Similar to service model two (NHS service model), participants noted concerns over confidentiality that may act as a barrier to engagement. Participants also questioned the level of discretion at some pharmacies. One family member participant described a local pharmacy setting, where people had to queue to receive OST and questioned the amount of discretion provided in such a setting:

I mean if you go down to [local pharmacy] in the town here, it’s in the main chemist area and there is a wee queue… for a wee hatch and that’s it, but they are queuing up into the main bit… and that doesn’t create confidentiality. (Family member participant 3)

However, other participants highlighted that pharmacies could be relatively discreet settings, as people could be attending to access any number of services or products and not just for drug checking:

I could be going to the pharmacy tomorrow to get a flu jab… I could be going to the pharmacy to get soap or sweets. (Professional participant 17, police)

Related to the differences in service provision across pharmacies, participants described mixed experiences of care from pharmacy staff. Participants described experiences of compassionate and psychologically informed practice as well as negative, stigmatising practice:

The pharmacy that I go to is really good, they are really helpful, and they always talk to you and make sure you are actually okay. Some pharmacies I’ve been in before, they know you are in for your methadone, so they want you out. (Participant with experience of drug use 7)

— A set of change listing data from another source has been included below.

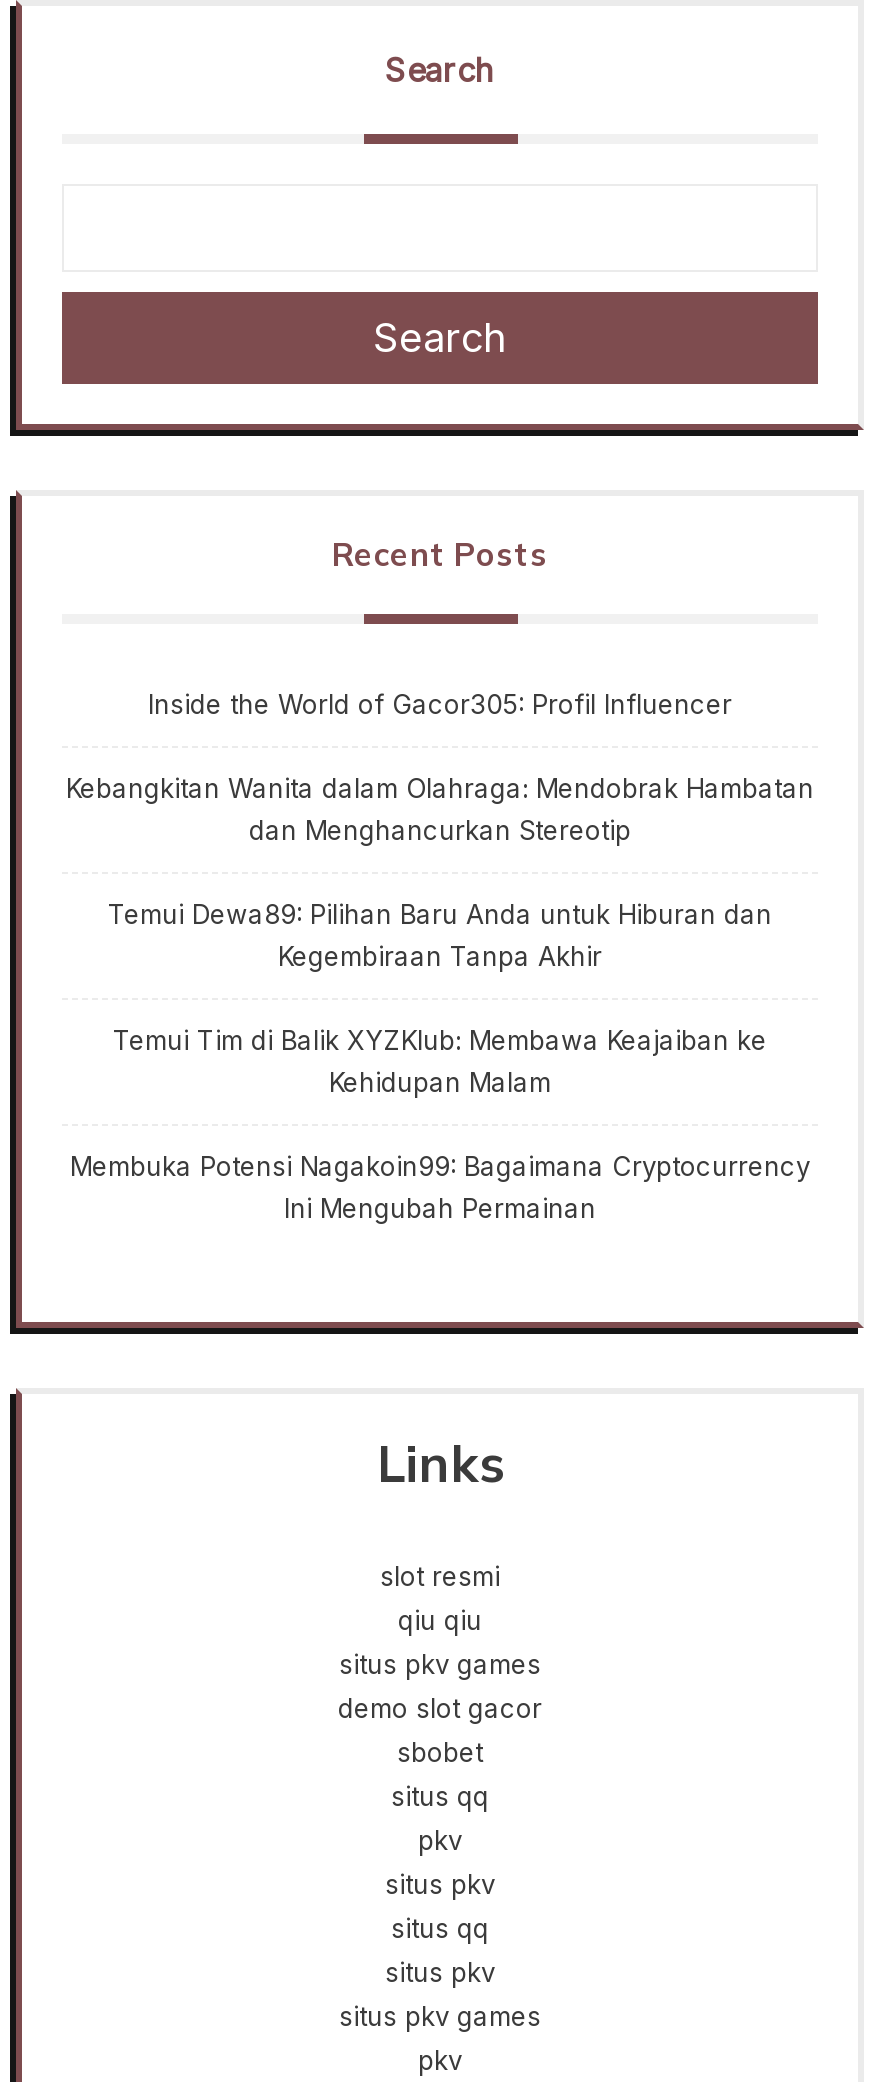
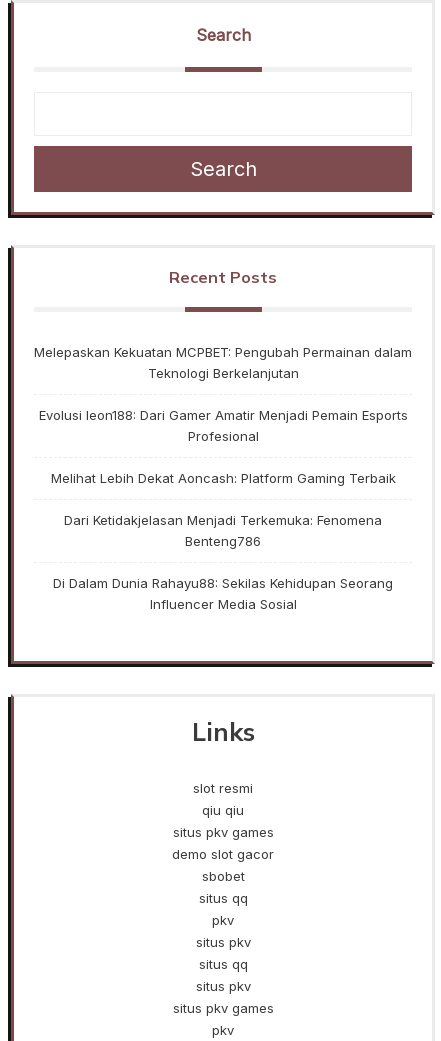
- Inside the World of Gacor305: Profil Influencer
+ Melepaskan Kekuatan MCPBET: Pengubah Permainan dalam
+ Teknologi Berkelanjutan

- Kebangkitan Wanita dalam Olahraga: Mendobrak Hambatan
- dan Menghancurkan Stereotip
+ Evolusi leon188: Dari Gamer Amatir Menjadi Pemain Esports
+ Profesional

- Temui Dewa89: Pilihan Baru Anda untuk Hiburan dan
- Kegembiraan Tanpa Akhir
+ Melihat Lebih Dekat Aoncash: Platform Gaming Terbaik

- Temui Tim di Balik XYZKlub: Membawa Keajaiban ke
- Kehidupan Malam
+ Dari Ketidakjelasan Menjadi Terkemuka: Fenomena
+ Benteng786

- Membuka Potensi Nagakoin99: Bagaimana Cryptocurrency
- Ini Mengubah Permainan
+ Di Dalam Dunia Rahayu88: Sekilas Kehidupan Seorang
+ Influencer Media Sosial
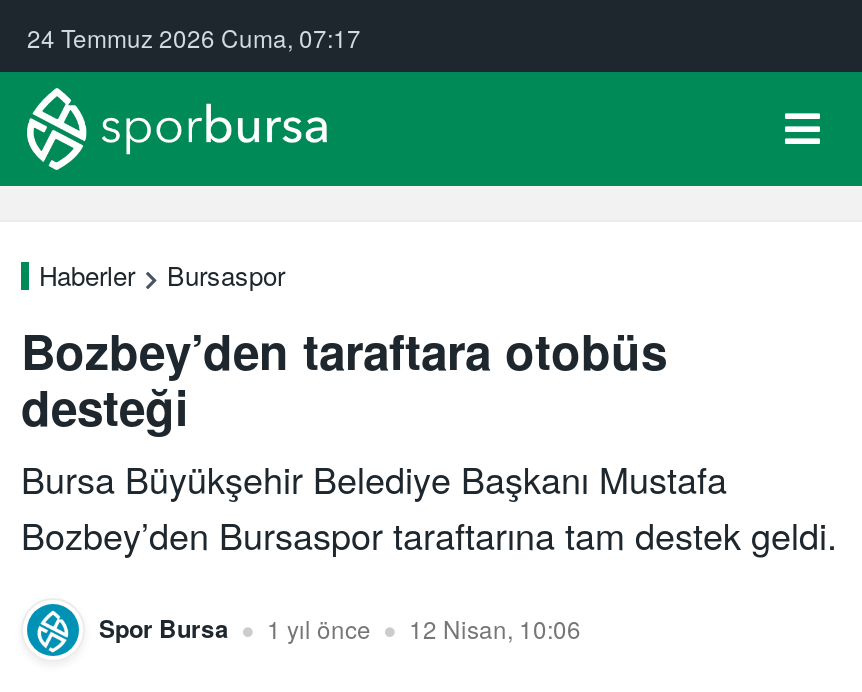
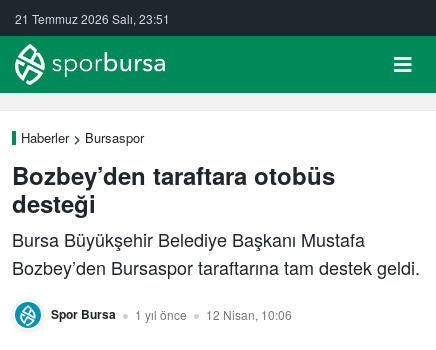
- 24 Temmuz 2026 Cuma, 07:17
+ 21 Temmuz 2026 Salı, 23:51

I know that some pharmacists are kind and compassionate, but there are a number who aren’t. That has been reported to me by my son… [he’s] been treated like dirt. (Family member participant 1)

The findings highlight that there are a range of potentially suitable service models for drug checking in Scotland, with third sector services and pharmacies likely being the most feasible. As well as debating the advantages and disadvantages of each service model, participants also described ways of expanding access to drug checking in Scotland, which will now be discussed.

Expanding access to drug checking

Participants discussed a range of issues in relation to expanding the reach and accessibility of drug checking. Such discussions centred on the perception that people who use drugs are part of an extremely varied and heterogenous group, and that it would be challenging for drug checking in one site to be accessible and appropriate for all who may wish to use it. Participants also noted potential challenges relating to engaging in drug checking in different sites and fears around being seen by people they know:

I actually send my partner in to go and get [needles] because I don’t want people to see… Although it says it’s anonymous, people talk. And obviously everybody has got like a duty of care, especially with children. (Participant with experience of drug use 7)

Say someone that knew me saw me sitting there and didn’t know I took drugs. Most of my family know I take drugs but because I’m embarrassed that I take drugs… because for my family it’s embarrassing. (Participant with experience of drug use 6)

There was an overall view that drug checking is not a one size fits all across this whole spectrum of people who take psychoactive substances (Professional participant 10, NHS). Therefore, drug checking in a single location was seen as unlikely to be equally accessible and appropriate for all groups of people. Participants felt that it would be beneficial to expand the accessibility and reach of drug checking as far as possible. Participants described two primary means of expanding access: implementation of drug checking at a combination of sites; and incorporating an outreach dimension to the service, which would involve samples being collected from a range of locations.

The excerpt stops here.